• [ASSIGNMENT] Reproduce verbatim the lines of the material below, starting at the line with "[182,722,247,740] a option" and ending at the line with "[387,262,393,267] - -> (276, 370) //", both inclusive; skip the rest.

====== RECORD EXTRACTS ======

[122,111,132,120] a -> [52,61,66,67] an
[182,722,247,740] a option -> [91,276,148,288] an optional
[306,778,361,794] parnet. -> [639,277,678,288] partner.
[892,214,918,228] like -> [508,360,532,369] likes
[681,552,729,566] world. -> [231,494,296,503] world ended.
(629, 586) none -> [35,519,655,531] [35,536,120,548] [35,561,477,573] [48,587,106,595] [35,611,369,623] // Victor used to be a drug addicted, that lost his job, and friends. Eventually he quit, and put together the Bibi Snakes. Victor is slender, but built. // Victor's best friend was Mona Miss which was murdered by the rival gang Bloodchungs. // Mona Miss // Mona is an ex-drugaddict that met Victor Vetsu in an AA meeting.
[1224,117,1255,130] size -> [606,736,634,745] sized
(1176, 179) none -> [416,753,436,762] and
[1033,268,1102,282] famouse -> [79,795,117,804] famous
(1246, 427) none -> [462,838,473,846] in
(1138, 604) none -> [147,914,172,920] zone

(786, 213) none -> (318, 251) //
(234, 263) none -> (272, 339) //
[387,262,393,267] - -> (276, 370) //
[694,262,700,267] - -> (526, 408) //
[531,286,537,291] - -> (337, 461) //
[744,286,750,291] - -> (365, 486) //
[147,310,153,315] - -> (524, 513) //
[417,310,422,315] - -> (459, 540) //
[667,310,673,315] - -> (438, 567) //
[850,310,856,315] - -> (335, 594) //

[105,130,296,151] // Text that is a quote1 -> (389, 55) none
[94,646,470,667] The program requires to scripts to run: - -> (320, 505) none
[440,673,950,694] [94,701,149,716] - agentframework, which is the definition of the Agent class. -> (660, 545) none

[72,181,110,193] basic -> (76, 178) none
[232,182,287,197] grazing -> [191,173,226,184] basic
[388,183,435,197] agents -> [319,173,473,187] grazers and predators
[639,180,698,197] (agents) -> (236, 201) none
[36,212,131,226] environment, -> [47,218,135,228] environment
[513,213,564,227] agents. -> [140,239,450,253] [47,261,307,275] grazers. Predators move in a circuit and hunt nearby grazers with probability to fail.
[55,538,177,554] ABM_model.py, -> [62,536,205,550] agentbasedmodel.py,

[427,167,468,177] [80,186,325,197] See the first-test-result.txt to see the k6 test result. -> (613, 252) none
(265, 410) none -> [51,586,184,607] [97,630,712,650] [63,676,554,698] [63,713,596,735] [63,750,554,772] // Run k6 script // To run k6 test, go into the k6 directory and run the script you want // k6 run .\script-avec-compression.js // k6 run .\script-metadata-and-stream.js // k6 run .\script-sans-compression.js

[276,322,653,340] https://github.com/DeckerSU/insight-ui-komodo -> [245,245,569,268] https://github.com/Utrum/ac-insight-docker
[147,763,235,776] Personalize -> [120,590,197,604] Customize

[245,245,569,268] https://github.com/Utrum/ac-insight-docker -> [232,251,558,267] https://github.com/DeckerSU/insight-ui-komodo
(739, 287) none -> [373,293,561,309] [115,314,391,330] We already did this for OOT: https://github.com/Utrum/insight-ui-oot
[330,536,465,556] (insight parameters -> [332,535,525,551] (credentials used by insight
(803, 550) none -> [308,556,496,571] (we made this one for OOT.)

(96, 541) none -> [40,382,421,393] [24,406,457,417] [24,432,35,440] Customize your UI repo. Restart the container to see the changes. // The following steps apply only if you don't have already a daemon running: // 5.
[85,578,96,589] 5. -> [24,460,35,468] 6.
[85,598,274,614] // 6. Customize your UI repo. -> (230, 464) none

======

• [FINISHED EXERCISE]
[182,722,247,740] a option -> [91,276,148,288] an optional
[306,778,361,794] parnet. -> [639,277,678,288] partner.
[892,214,918,228] like -> [508,360,532,369] likes
[681,552,729,566] world. -> [231,494,296,503] world ended.
(629, 586) none -> [35,519,655,531] [35,536,120,548] [35,561,477,573] [48,587,106,595] [35,611,369,623] // Victor used to be a drug addicted, that lost his job, and friends. Eventually he quit, and put together the Bibi Snakes. Victor is slender, but built. // Victor's best friend was Mona Miss which was murdered by the rival gang Bloodchungs. // Mona Miss // Mona is an ex-drugaddict that met Victor Vetsu in an AA meeting.
[1224,117,1255,130] size -> [606,736,634,745] sized
(1176, 179) none -> [416,753,436,762] and
[1033,268,1102,282] famouse -> [79,795,117,804] famous
(1246, 427) none -> [462,838,473,846] in
(1138, 604) none -> [147,914,172,920] zone

(786, 213) none -> (318, 251) //
(234, 263) none -> (272, 339) //
[387,262,393,267] - -> (276, 370) //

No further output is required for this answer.